USINA NUCLEAR Sobrevivi às tias, ao mar e ao cânone à cantada gutural e seca dos macacos ao disparo do canhão e às mazelas dos gatos. E franzindo a sobrancelha sobrevivi também ao fervor copulativo. Comprei cactos, vassouras, panelas. Sou um erro do sistema, “uma usina nuclear”, disse ele gracejando. Afinal sobrevivi à nação do eterno ontem e em silêncio, corroborei o receio dos inimigos: um grito sem volta. Como sobrevivi, não importa: talvez em silêncio, talvez cantando. Aborrecida, não pude senão, furiosa agarrar-me ao tempo, trepar as costas largas dos deuses. Sobrevivi também ao pater familias e ao braço, inquieto colossal e farto da escrita. Aqui estou entre a tradição e a voz, escrevendo contra um país burro.
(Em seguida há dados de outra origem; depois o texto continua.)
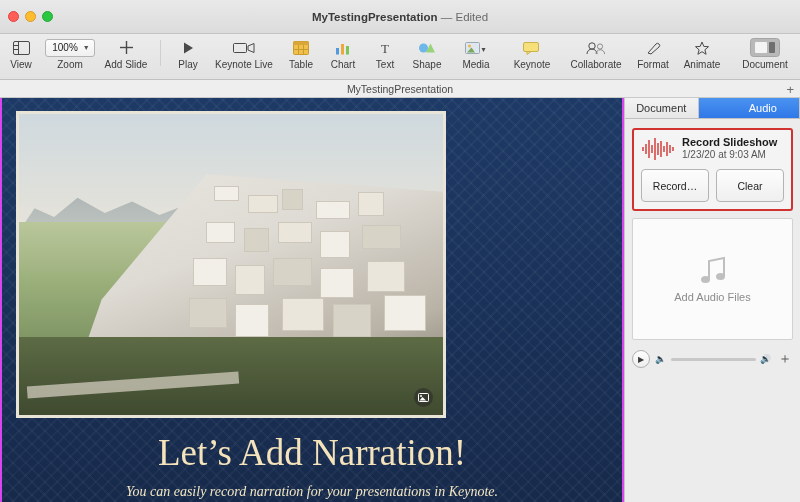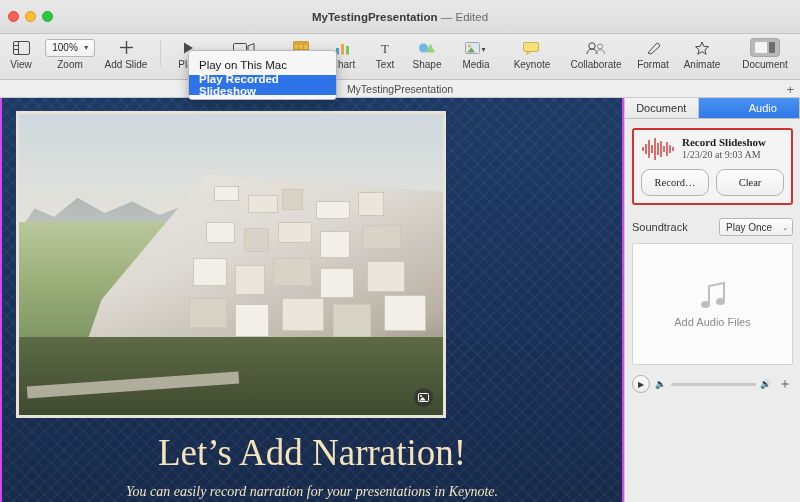--- a/index.html
+++ b/index.html
@@ -545,10 +545,6 @@
     </div>
   </div>
 
-  <div class="menu">
-    <div class="menu-item">Play on This Mac</div>
-    <div class="menu-item selected">Play Recorded Slideshow</div>
-  </div>
 
 </div>
 

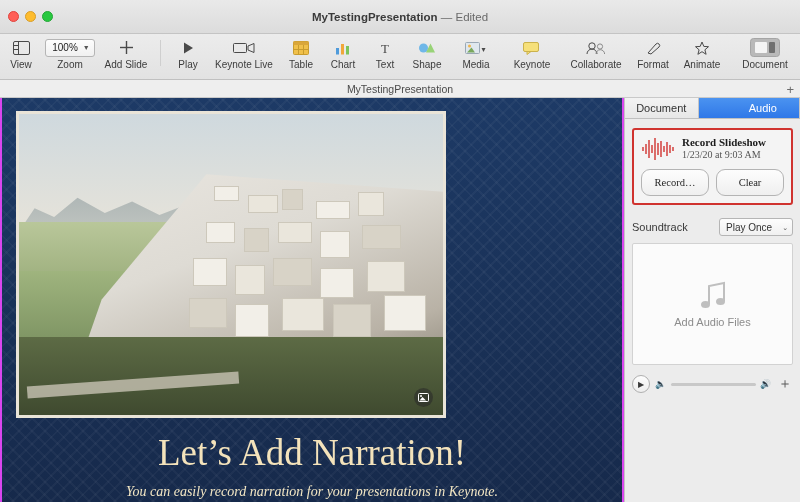--- a/index.html
+++ b/index.html
@@ -199,7 +199,6 @@
     border-radius: 3px;
     background: #f4f4f4;
     padding: 6px 7px 7px 7px;
-    font-family: Liberation Serif, serif;
   }
   .rec-top { display: flex; gap: 7px; align-items: flex-start; }
   .waveform { width: 34px; height: 26px; }

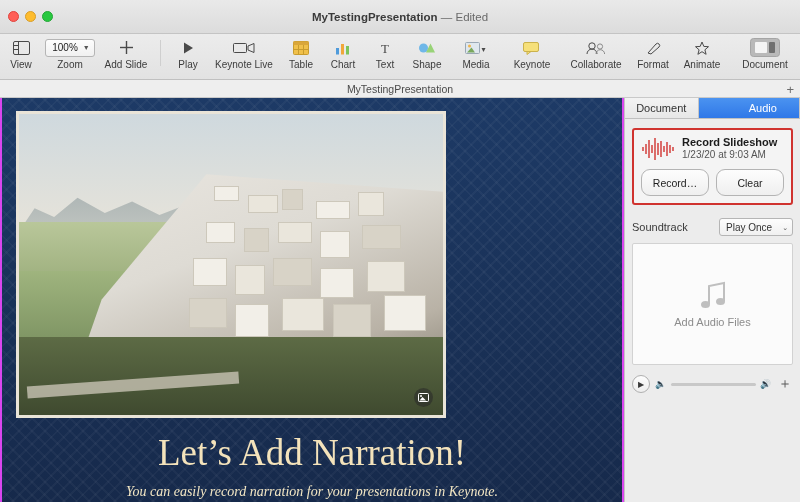--- a/index.html
+++ b/index.html
@@ -206,7 +206,7 @@
   .rec-date { font-size: 10px; color: #555; margin-top: 1px; }
   .rec-buttons { display: flex; gap: 7px; margin-top: 7px; }
   .btn {
-    flex: 1; height: 27px; border: 1px solid #b4b4b4; border-radius: 9px;
+    flex: 1; height: 33px; border: 1px solid #b4b4b4; border-radius: 4px;
     background: linear-gradient(#fdfdfd,#efefef);
     font-size: 10.5px; color: #1e1e1e;
     display: flex; align-items: center; justify-content: center;

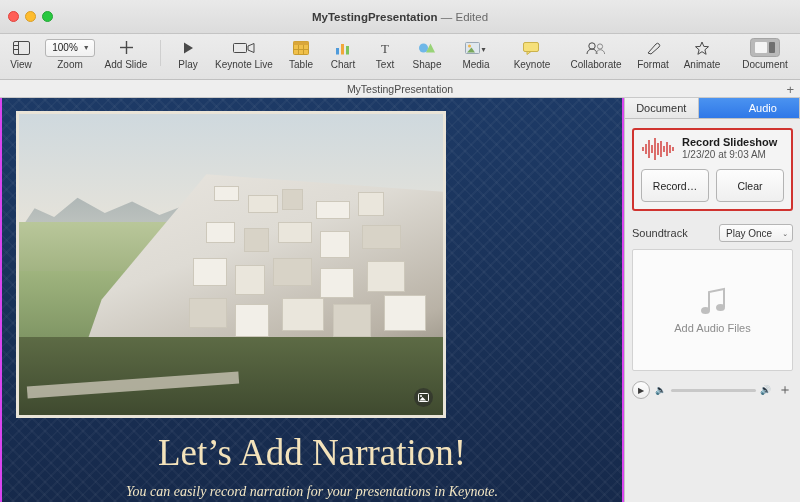--- a/index.html
+++ b/index.html
@@ -517,13 +517,6 @@
         </div>
       </div>
 
-      <div class="sound-row">
-        <div class="sound-lbl">Soundtrack</div>
-        <div class="popup">
-          <span>Play Once</span>
-          <span class="chev">⌄</span>
-        </div>
-      </div>
 
       <div class="dropzone">
         <svg width="32" height="30" viewBox="0 0 32 30">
Impossível na verdade, roçar a língua na palavra lúcida, e responder: como sobrevivi a este braço potente que é a extensão de um corpo teso, quadrúpede dizendo e insistindo, mais do que tudo crendo na bizarrice do poema primo e cintilante? [DA ANTOLOGIA DE POEMAS NÃO É ISTO UM LIVRO. COLÔMBIA. 2020.]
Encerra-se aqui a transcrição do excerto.